Your task is to copy the lines of the data below from the line holding "[976,1027,1018,1047] 而且 -> (761, 1286) none" through the line holding "(1102, 1036) none -> [840,1269,861,1288] 也", inclusive, exactly and with nothing added.

▶ _Raw data_:
┌──
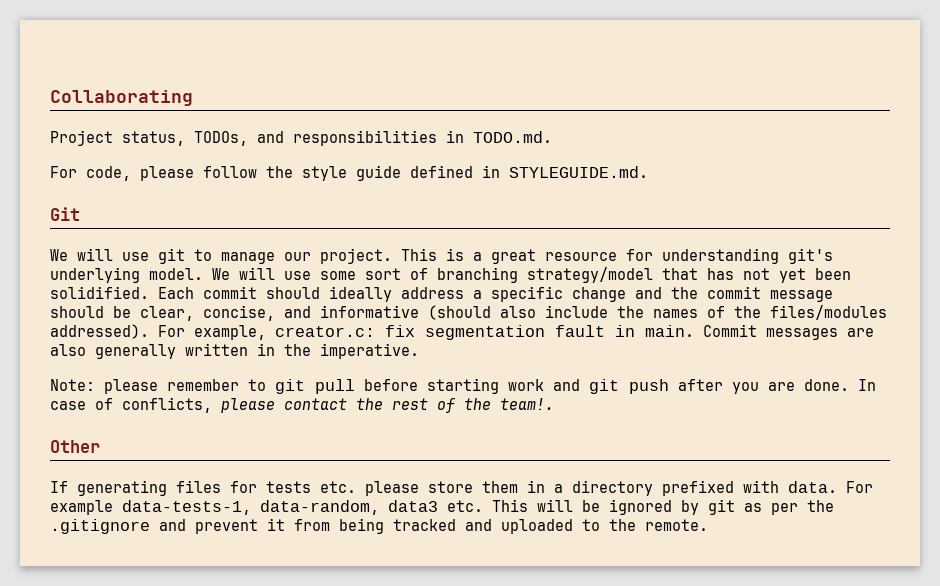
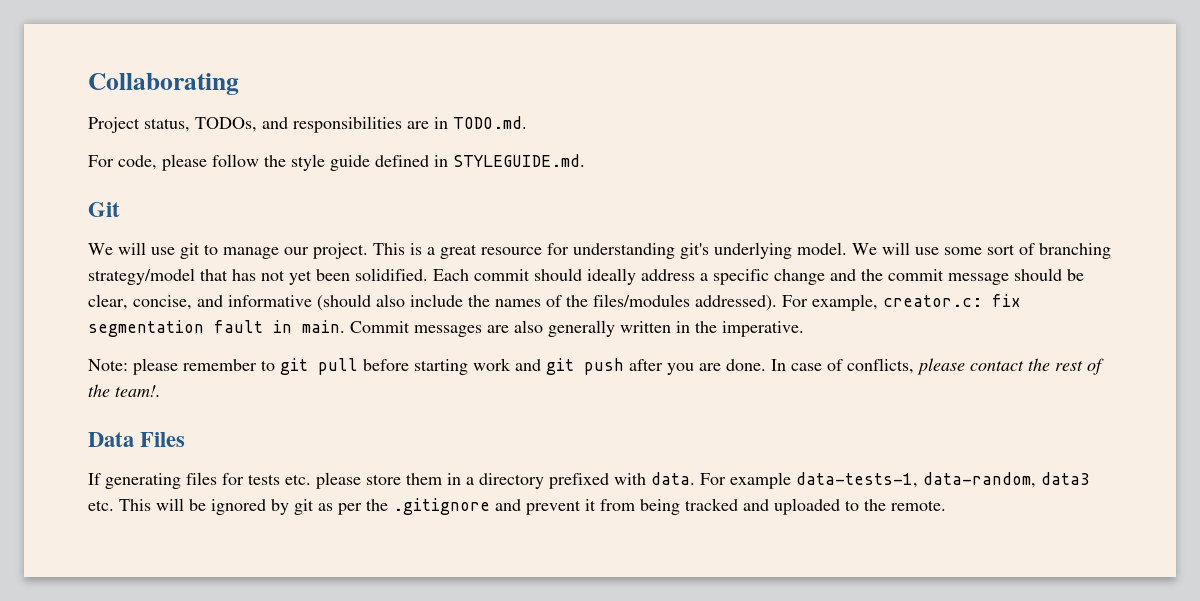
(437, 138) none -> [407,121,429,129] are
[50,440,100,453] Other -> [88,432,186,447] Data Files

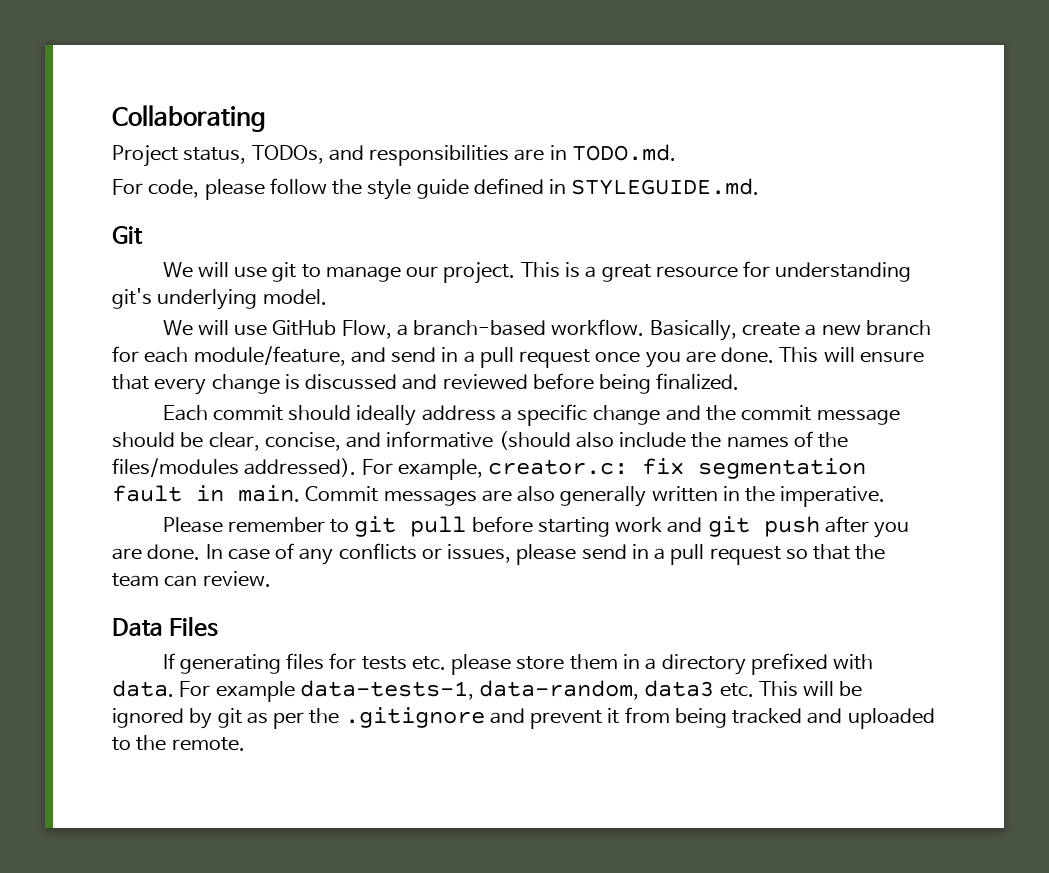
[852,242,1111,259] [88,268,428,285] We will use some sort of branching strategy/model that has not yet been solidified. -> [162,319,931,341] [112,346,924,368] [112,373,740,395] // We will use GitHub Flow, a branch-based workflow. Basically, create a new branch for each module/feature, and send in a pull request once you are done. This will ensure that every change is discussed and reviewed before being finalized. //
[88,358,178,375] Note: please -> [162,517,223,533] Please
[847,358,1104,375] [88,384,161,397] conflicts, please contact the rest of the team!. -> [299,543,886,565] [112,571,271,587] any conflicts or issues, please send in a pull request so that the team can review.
└──
┌──
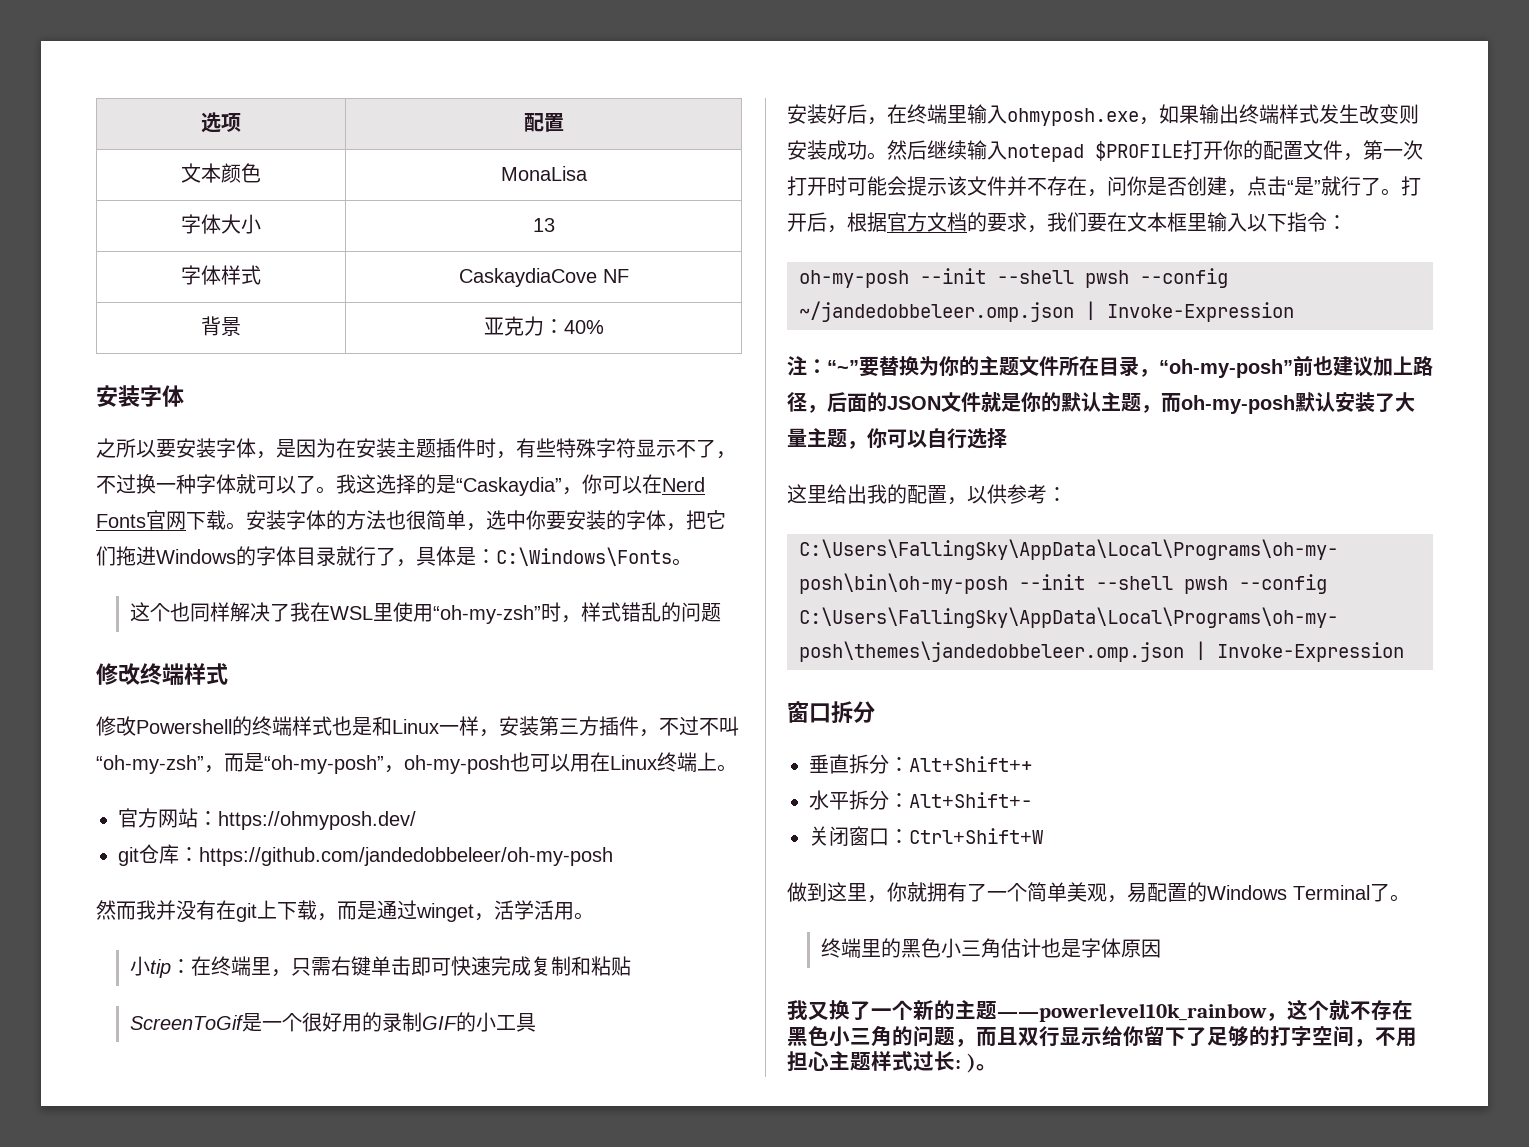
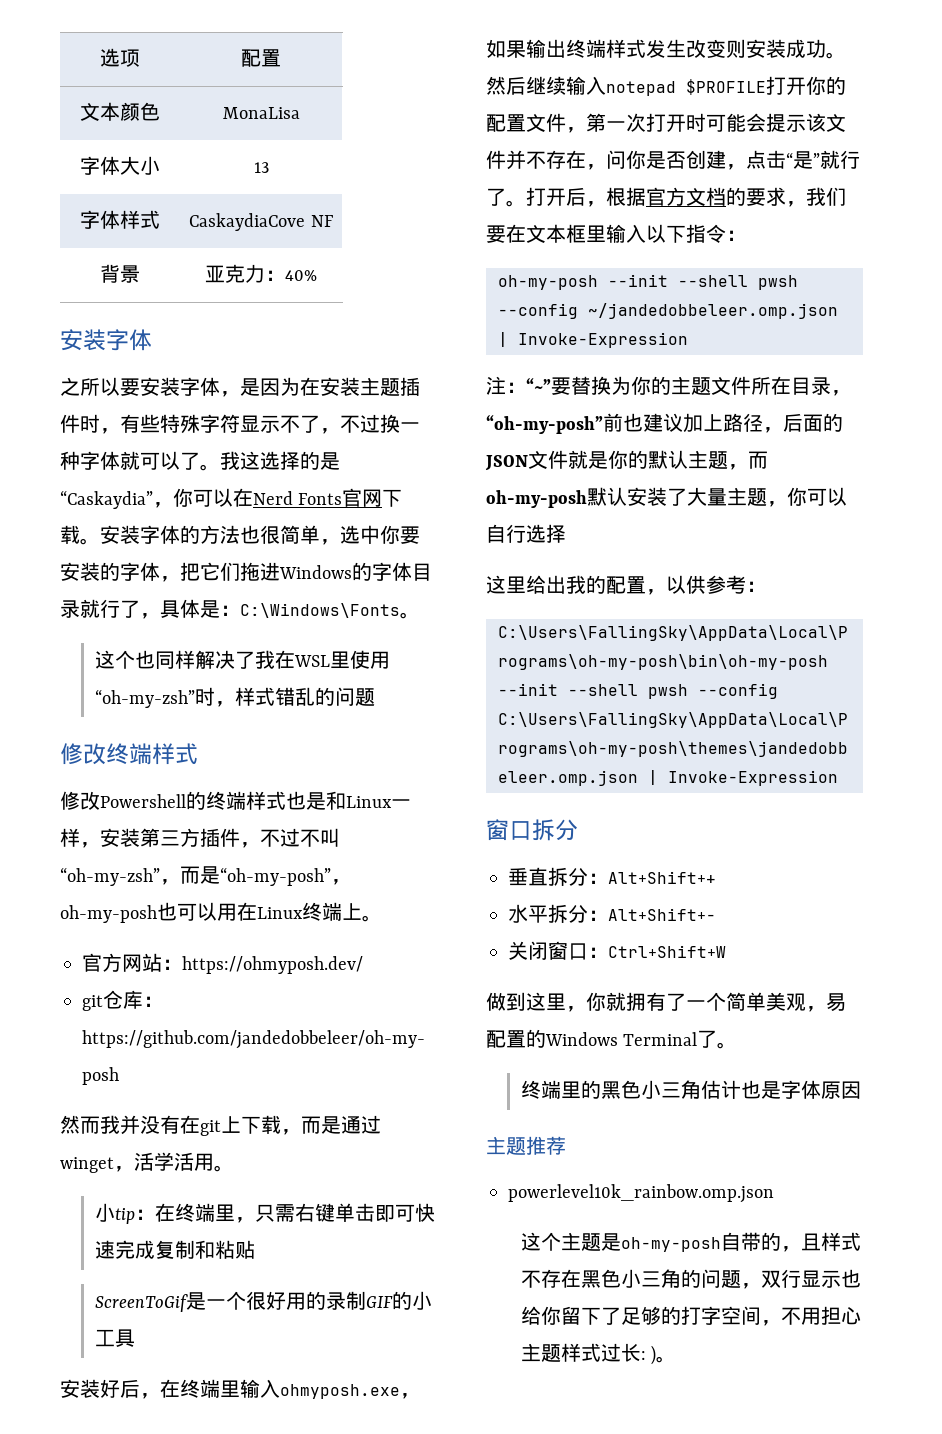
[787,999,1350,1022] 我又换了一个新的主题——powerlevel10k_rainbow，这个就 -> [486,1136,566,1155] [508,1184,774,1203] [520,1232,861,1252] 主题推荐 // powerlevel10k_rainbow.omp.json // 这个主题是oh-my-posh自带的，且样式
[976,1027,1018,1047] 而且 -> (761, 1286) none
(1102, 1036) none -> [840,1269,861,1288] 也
└──
▶ _Output_:
[976,1027,1018,1047] 而且 -> (761, 1286) none
(1102, 1036) none -> [840,1269,861,1288] 也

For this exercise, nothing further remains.